SOURCE MATERIAL START
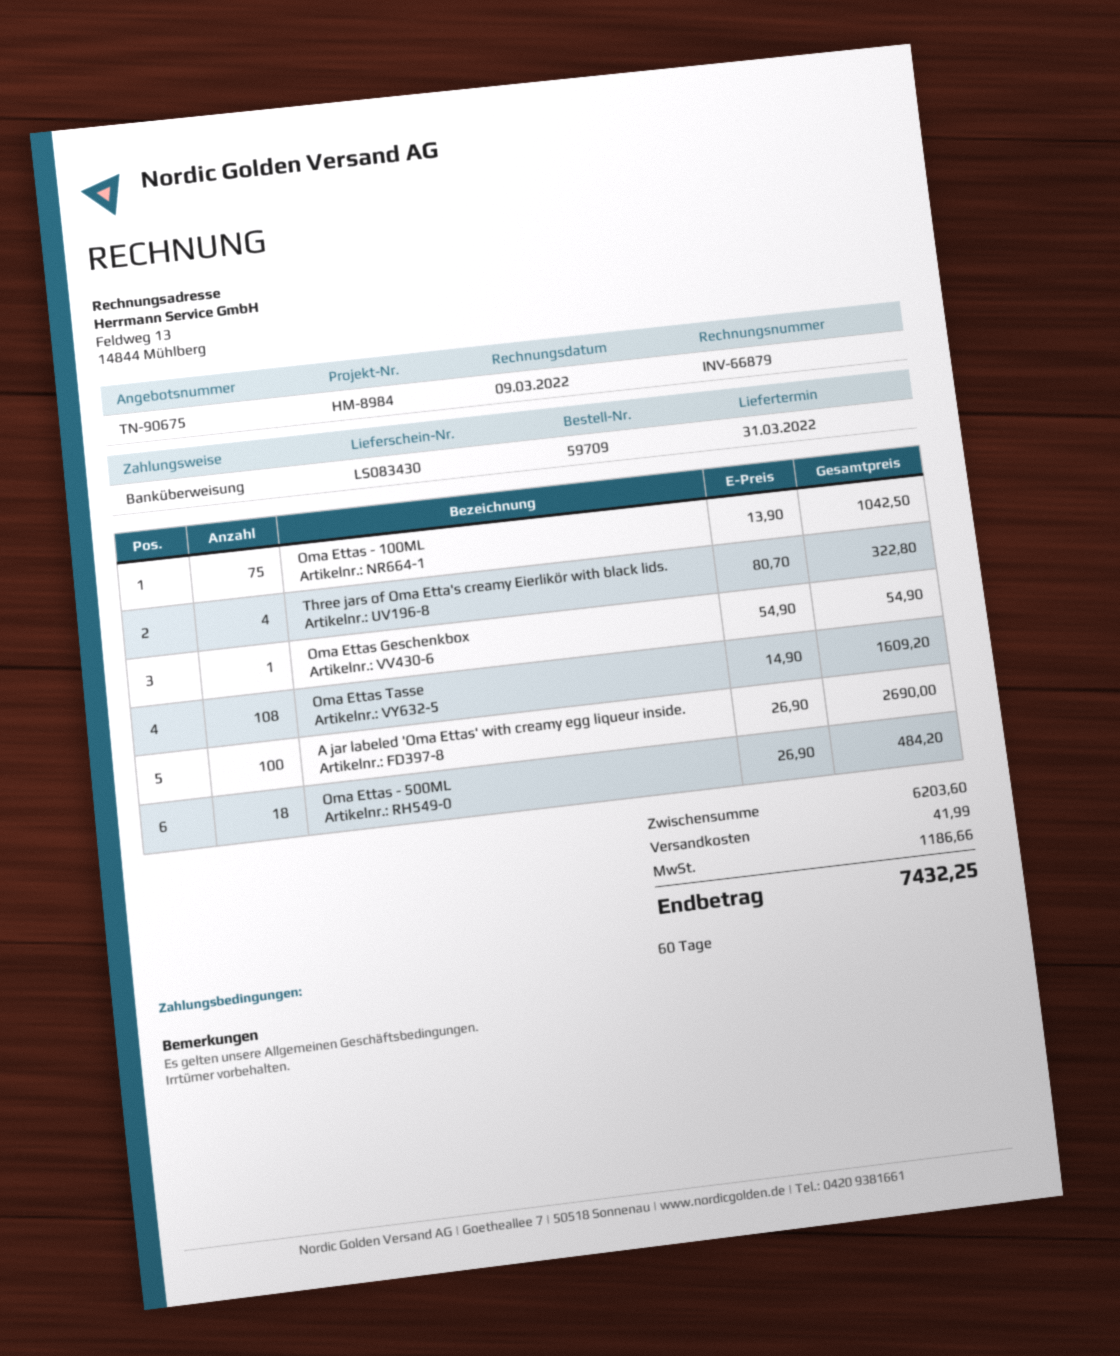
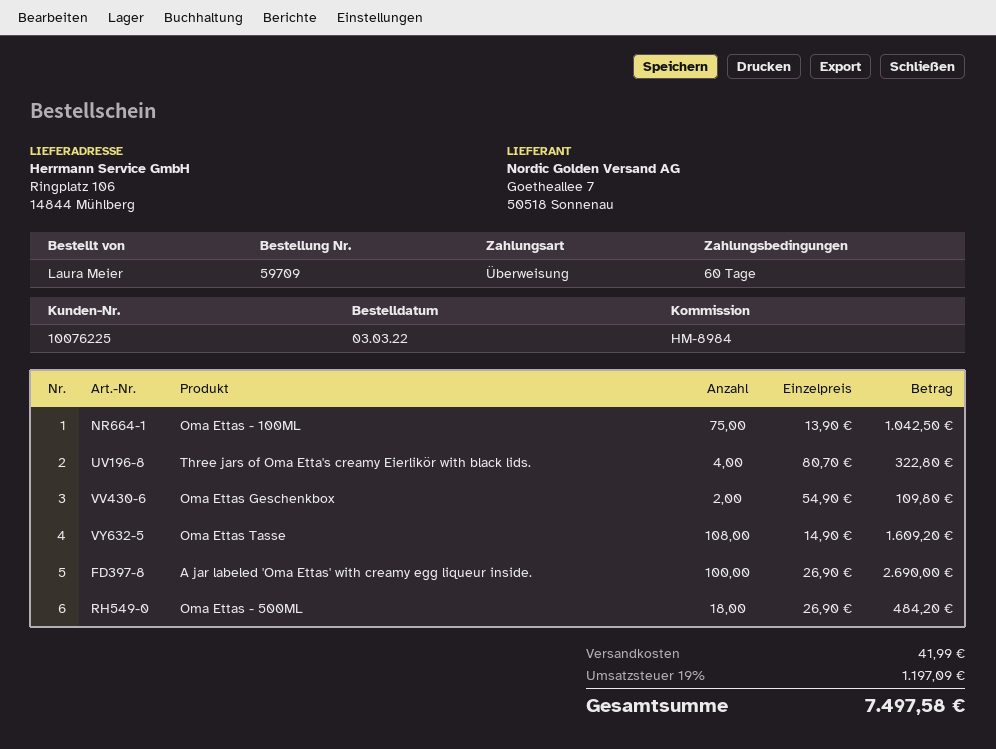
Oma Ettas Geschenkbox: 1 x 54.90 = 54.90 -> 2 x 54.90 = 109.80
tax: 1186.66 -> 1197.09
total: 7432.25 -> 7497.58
SOURCE MATERIAL END
SOURCE MATERIAL START
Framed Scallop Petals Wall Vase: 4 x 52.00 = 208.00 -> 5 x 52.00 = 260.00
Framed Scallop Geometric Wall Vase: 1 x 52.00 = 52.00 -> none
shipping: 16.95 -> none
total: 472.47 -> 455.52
SOURCE MATERIAL END
INSTRUCTIONS FOR THE TASK => For the material above, reproduce exactly the lines from the line with "Framed Scallop Petals" to the line with "total: 472.47 -> 455.52", inclusive, and exclude all others.

EXPECTED ANSWER =>
Framed Scallop Petals Wall Vase: 4 x 52.00 = 208.00 -> 5 x 52.00 = 260.00
Framed Scallop Geometric Wall Vase: 1 x 52.00 = 52.00 -> none
shipping: 16.95 -> none
total: 472.47 -> 455.52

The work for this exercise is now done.